Statistics provides an easy method to summarise, analyze, and visualize data in various formats.

  • Descriptive Statistics

    This is the initial stage in analyzing quantitative data that can be easily visualized using graphs and charts. Helps us gain a rudimentary knowledge of data.

  • Inferential Statistics

    More subjective and difficult to understand than descriptive statistics.

    It has 2 main objectives:

    Estimating parameters: Making estimates about populations.

    Hypothesis Testing: Assessing relationships between variables.

Coding

This is the most important component of DS. Coding concepts are required for every activity in DS.

  1. Data Structures

    It is essential to understand the concepts of arrays, linked lists, stacks, queues, hash tables, trees, heaps, graphs, and schemas.

  2. Control Structures

    These are important for an application's workflow.

  3. OOp Concepts

    Most programming languages are object-oriented, making storing similar types of data simple.

  4. Python

    Python is extensively used in scientific and research groups because it is simple and has simple syntax. The most important Python libraries for data science are NumPy, Pandas, Matplotlib, and Scikit-learn.

  5. R

    R is also a powerful language, just like Python. For classification, clustering, statistical testing, and linear and nonlinear modeling, R includes a wide range of statistical and graphical tools. The top R libraries are as follows:

    • dplyr: The dplyr package is used for data wrangling and data analysis. This package is used to perform various tasks with the R’s dataframe. The five functions Select, Filter, Arrange, Mutate, and Summarize form the foundation of the dplyr package.

    • Tidyr: The tidyr package is used for cleaning or tidying up data.

    • ggplot2: R is well known for its ggplot2 visualization package. It offers an interesting collection of interactive graphics.

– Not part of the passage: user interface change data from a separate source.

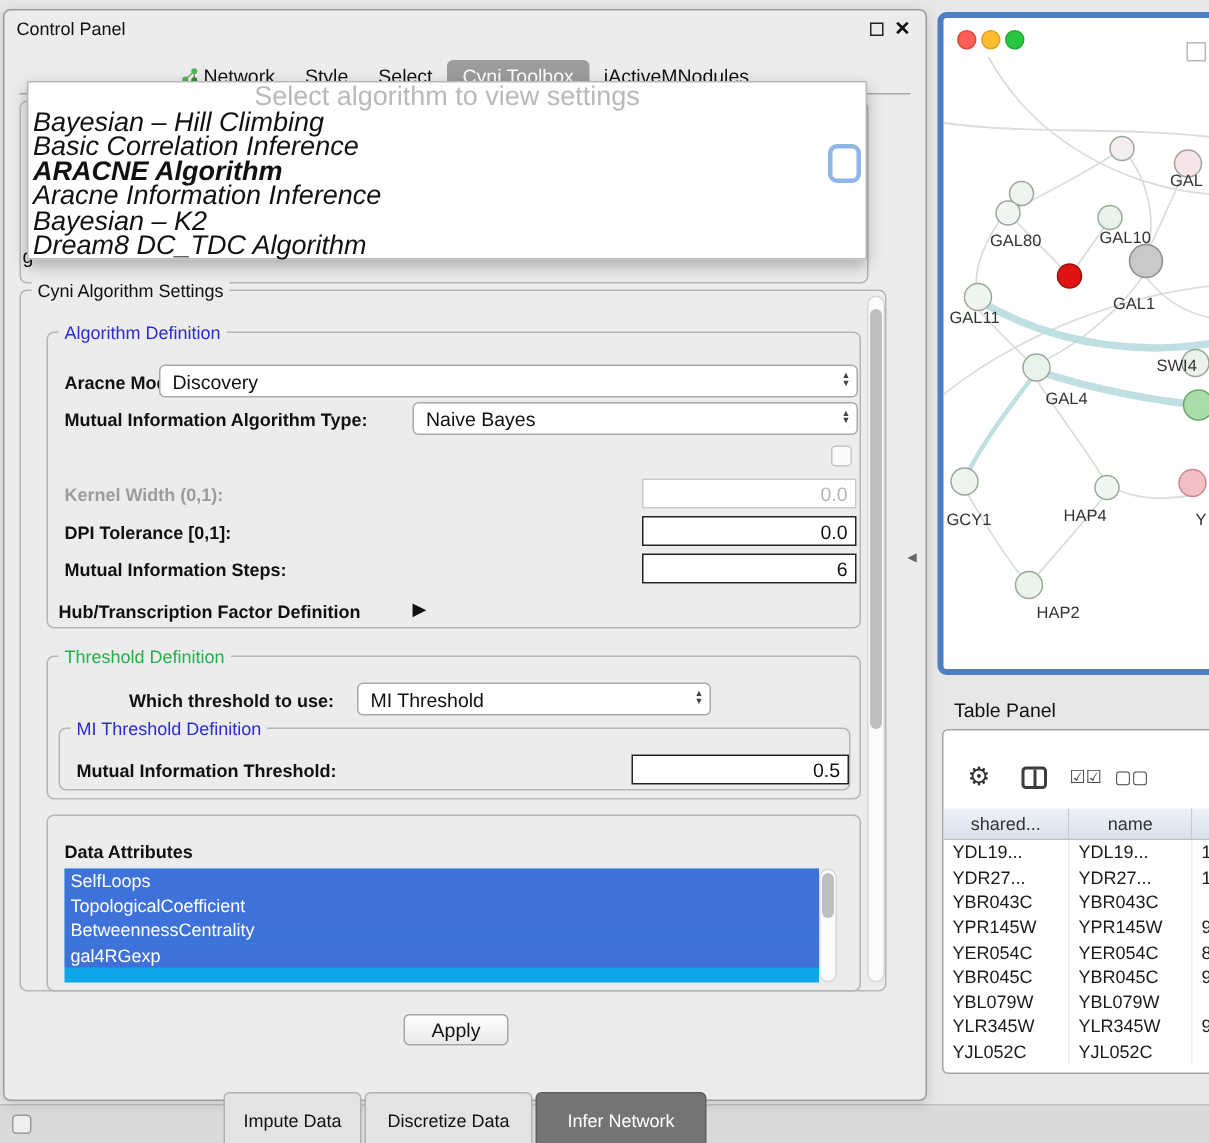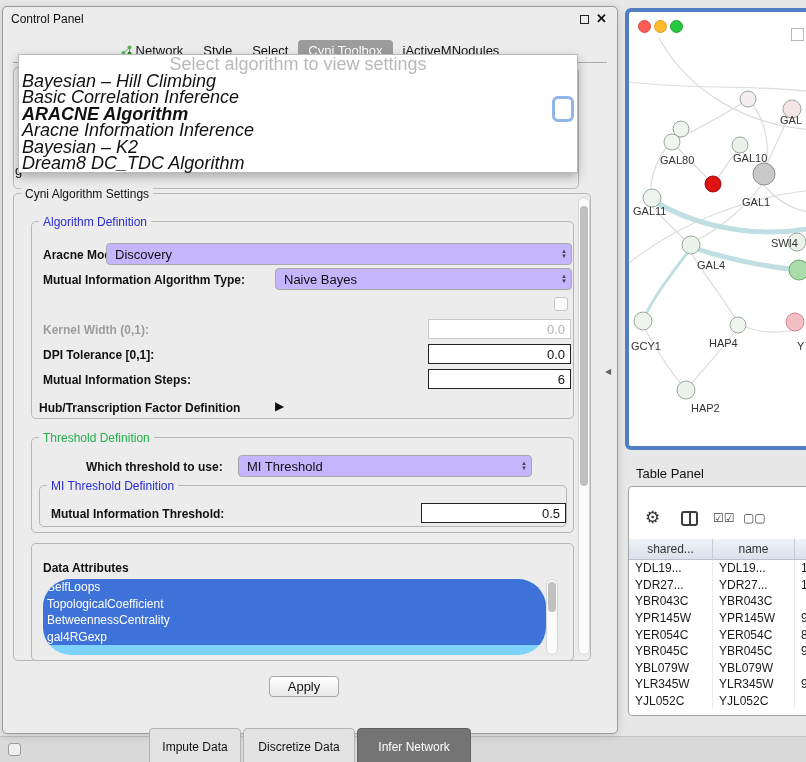"Discovery" .combo { background: #c4b5fd -> #ffffff }
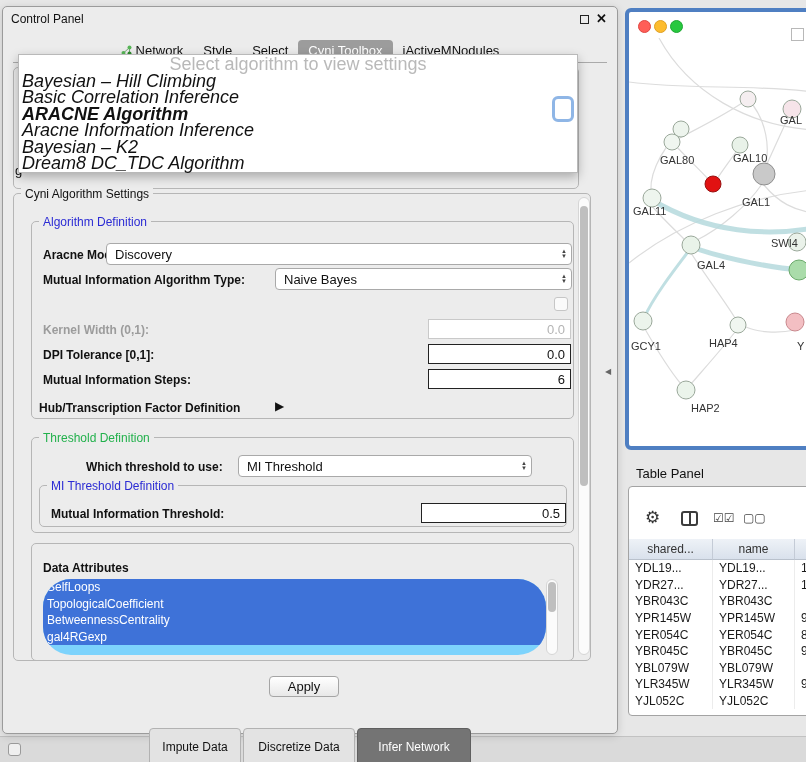"MI Threshold" div.combo { width: 294px -> 236px }
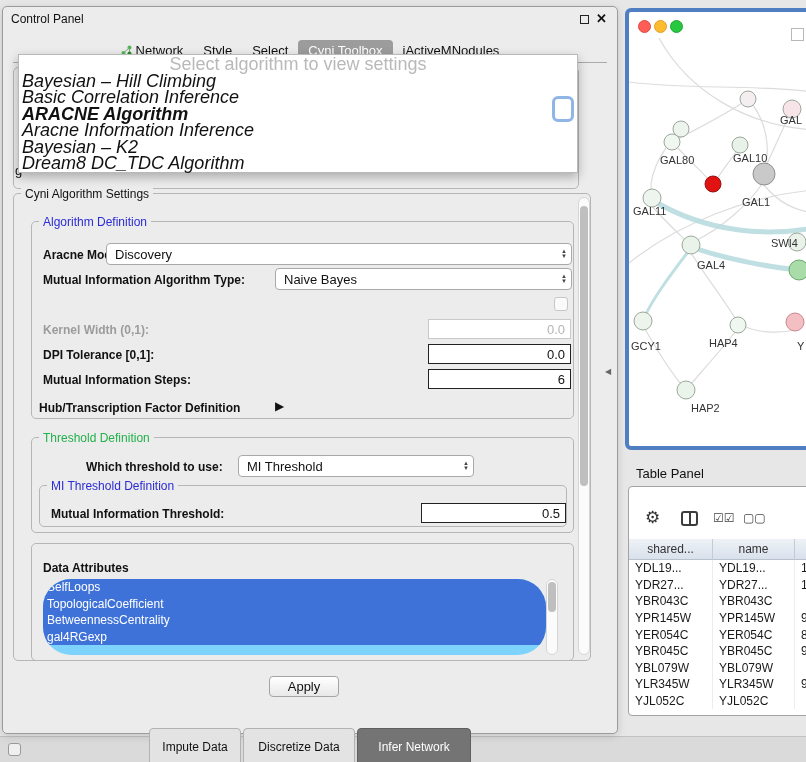"SelfLoops" .listbox { background: #7dd3fc -> #0ea5e9; border-radius: 28px -> none }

Python is easier to understand and more readable. If you are from a coding background, you can opt for R, too, as it has better libraries and tools for data analysis and visualization.

SQL

At the database level, SQL makes it simple to write queries and perform data grouping, selecting subsets of data, filtering, joining, merging, sorting, and other operations.

In SQL, it is important to be familiar with:

  • Group By Clause: The SELECT statement and the SQL GROUP BY clause are used together to group similar pieces of data. Along with the group by clause, the Having Clause applies conditions.

  • Aggregation Functions: An aggregate function adds together multiple values to produce a single value after performing a computation on them. For example, count, average, minimum, maximum, etc.

  • Joins: This is a key topic that combines several tables to provide the necessary results. Ensure you understand the different join types, main, foreign, composite, etc.

IDE

  1. JupyterLab

    JupyterLab is an open-source web application that provides a user interface based on Jupyter Notebook.

  2. Spyder

    The Scientific Python Development Environment (Spyder) is a cross-platform, open-source IDE for data science.

  3. Atom

    Atom is a powerful ML & DS IDE that supports several languages other than Python, including C, C++, HTML, JavaScript, and others.

There are many other popular IDEs including Visual Studio code that have great capabilities.

Projects

Hone your skills by working on projects and deploying them. The projects will prepare you for real-world Ds projects on a smaller scale.

Assess yourself regularly by doing quizzes and assessments and seeing if you can easily answer them. This will help you identify your weak points and build confidence in what you know.

Upskill oneself and keep abreast with ever-changing technology.

There are numerous resources out there. With dedication, it is possible to build a career in DS.